As Wu has noted in his stage bill and in several interviews, he was especially attracted to King Lear because of the issues it raises about fatherhood, concerns that, for Wu, also intersect with his relationship to the theater. Having lost his biological father at a young age, Wu found a surrogate father figure in his acting teacher, Master Zhou Zhengrong, who trained him in the combatant male role type wusheng of jingju.
As Wu became a better-known performer, however, he found himself engaging in conflict with Master Zhou. Initially Wu throws the robe and undercoat down onto the floor in a spurt of anger, apparently rejecting the power that the character of Lear has had over him.
In doing so, I argue, Wu is also rejecting his master, who he has frequently compared to Lear.
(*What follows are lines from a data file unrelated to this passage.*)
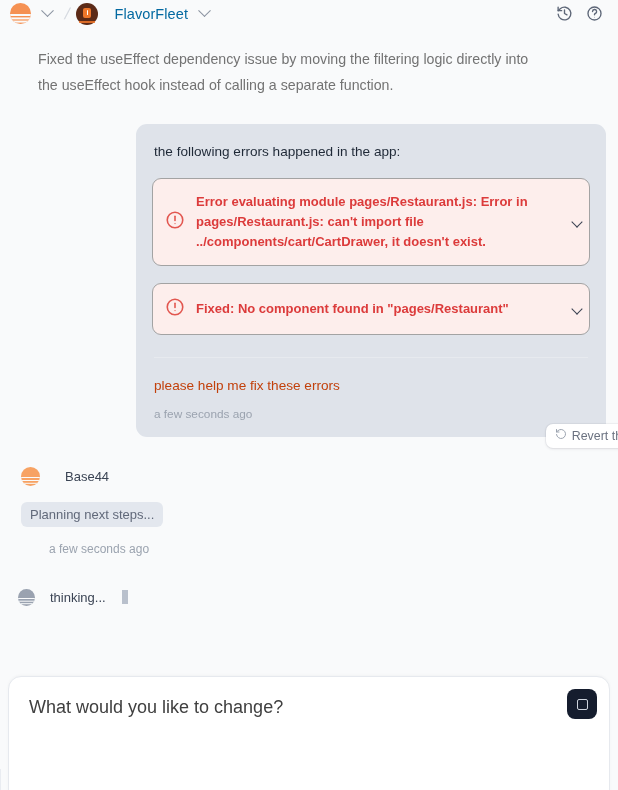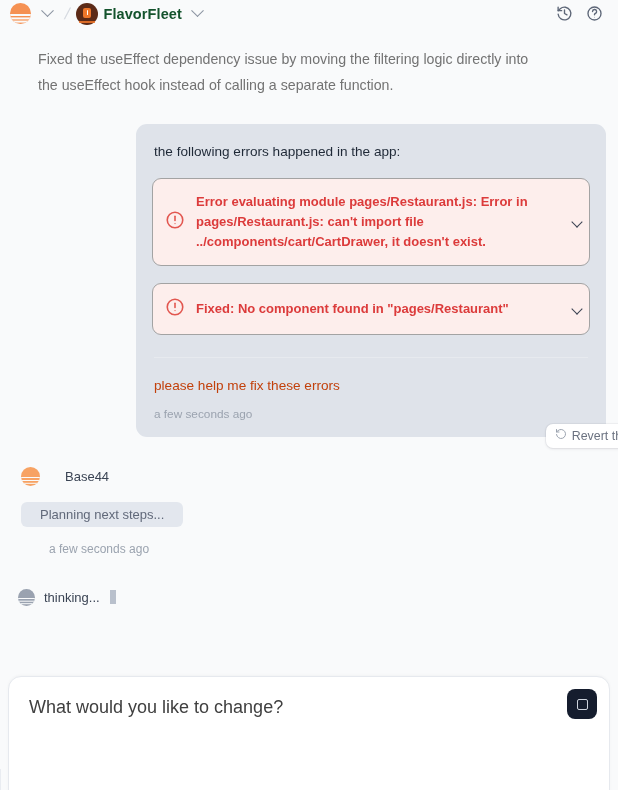--- a/index.html
+++ b/index.html
@@ -64,8 +64,8 @@
     background: linear-gradient(90deg, transparent 12%, rgba(240,118,42,.85) 12%, rgba(240,118,42,.85) 88%, transparent 88%);
   }
   .app-title {
-    font-size: 14.5px; color: #14532d; font-weight: 700;
-    margin-left: 5px; letter-spacing: .1px;
+    font-size: 14.5px; color: #0369a1; font-weight: 400;
+    margin-left: 16px; letter-spacing: .1px;
   }
   .header-spacer { flex: 1 1 auto; }
   .icon-btn {

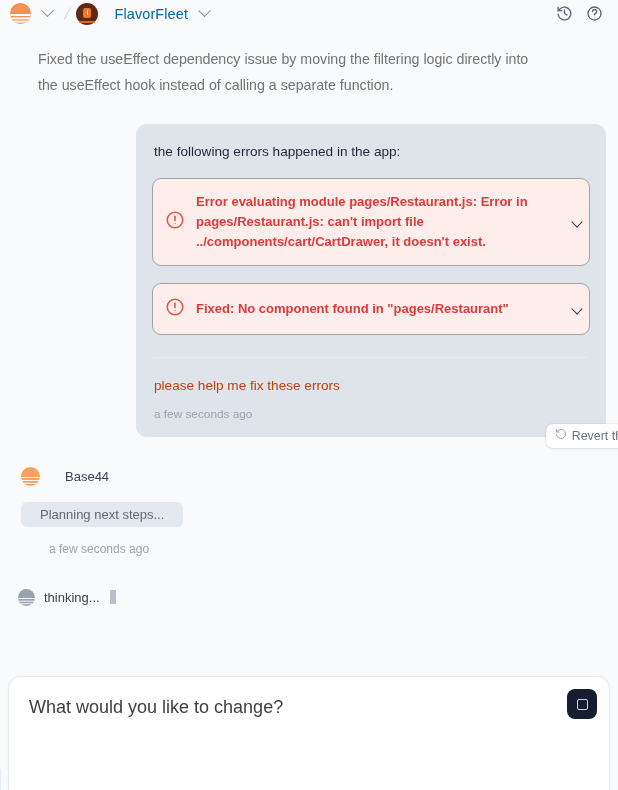--- a/index.html
+++ b/index.html
@@ -170,7 +170,7 @@
     display: inline-block; margin-top: 16px;
     background: #e3e7ee; color: #61697a;
     border-radius: 6px; font-size: 13px;
-    padding: 5px 19px;
+    padding: 5px 9px;
   }
   .b44-ts { font-size: 12px; color: #9ba3af; padding: 15px 0 0 28px; }
 

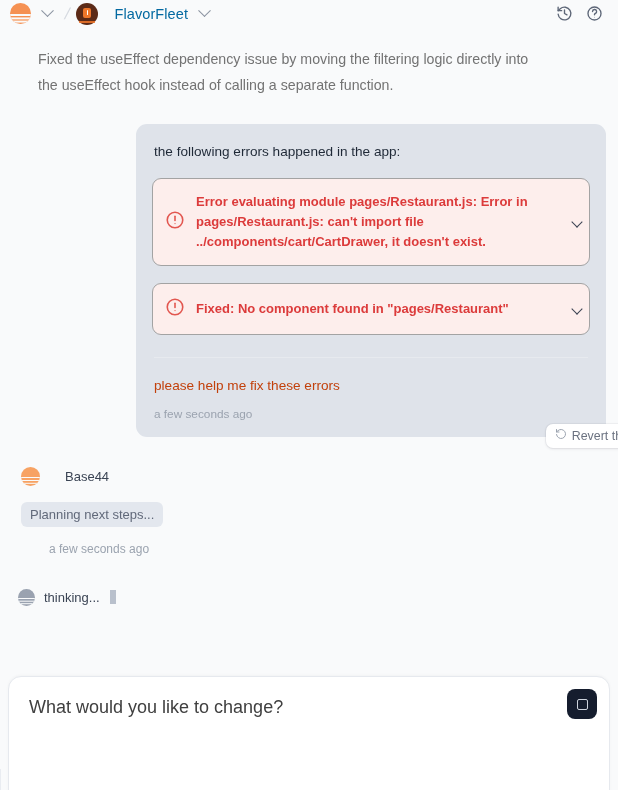--- a/index.html
+++ b/index.html
@@ -177,7 +177,7 @@
   
   .thinking {
     margin-top: 33px; padding-left: 6px;
-    display: flex; align-items: center; gap: 9px;
+    display: flex; align-items: center; gap: 15px;
   }
   .gray-sun {
     width: 17px; height: 17px; border-radius: 50%;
Having discarded his clothes in anger, he folds them reverentially, and for quite a while he carries the beard and wig, carefully positioning them so they continue to form the silhouette of a face.
Wu, like Lear, is here. And yet this defiance falters, as, according to Steve Mentz, its source text dictates that it must: Inside this storm-filled world, the play offers clarity of vision in place of sustainable hope. Wu speaks these words while he is being raised above the stage and into the space of storms and weather.Recommended Citation.
Caviness, Caitlin, "Shakespeare's Gendered Chaos: Paradoxes of Embodiment in Hamlet and King Lear" (). Undergraduate Honors Theses. The "moving wall" represents the time period between the last issue available in JSTOR and the most recently published issue of a journal.
Moving walls are generally represented in years. In rare instances, a publisher has elected to have a "zero" moving wall, so their current issues are available. King Lear is a tragedy characteristic of its age, a tragedy of extreme and terrible violence, as there is a sense of the untimeliness of violence and destruction that rashness and impatience bring about.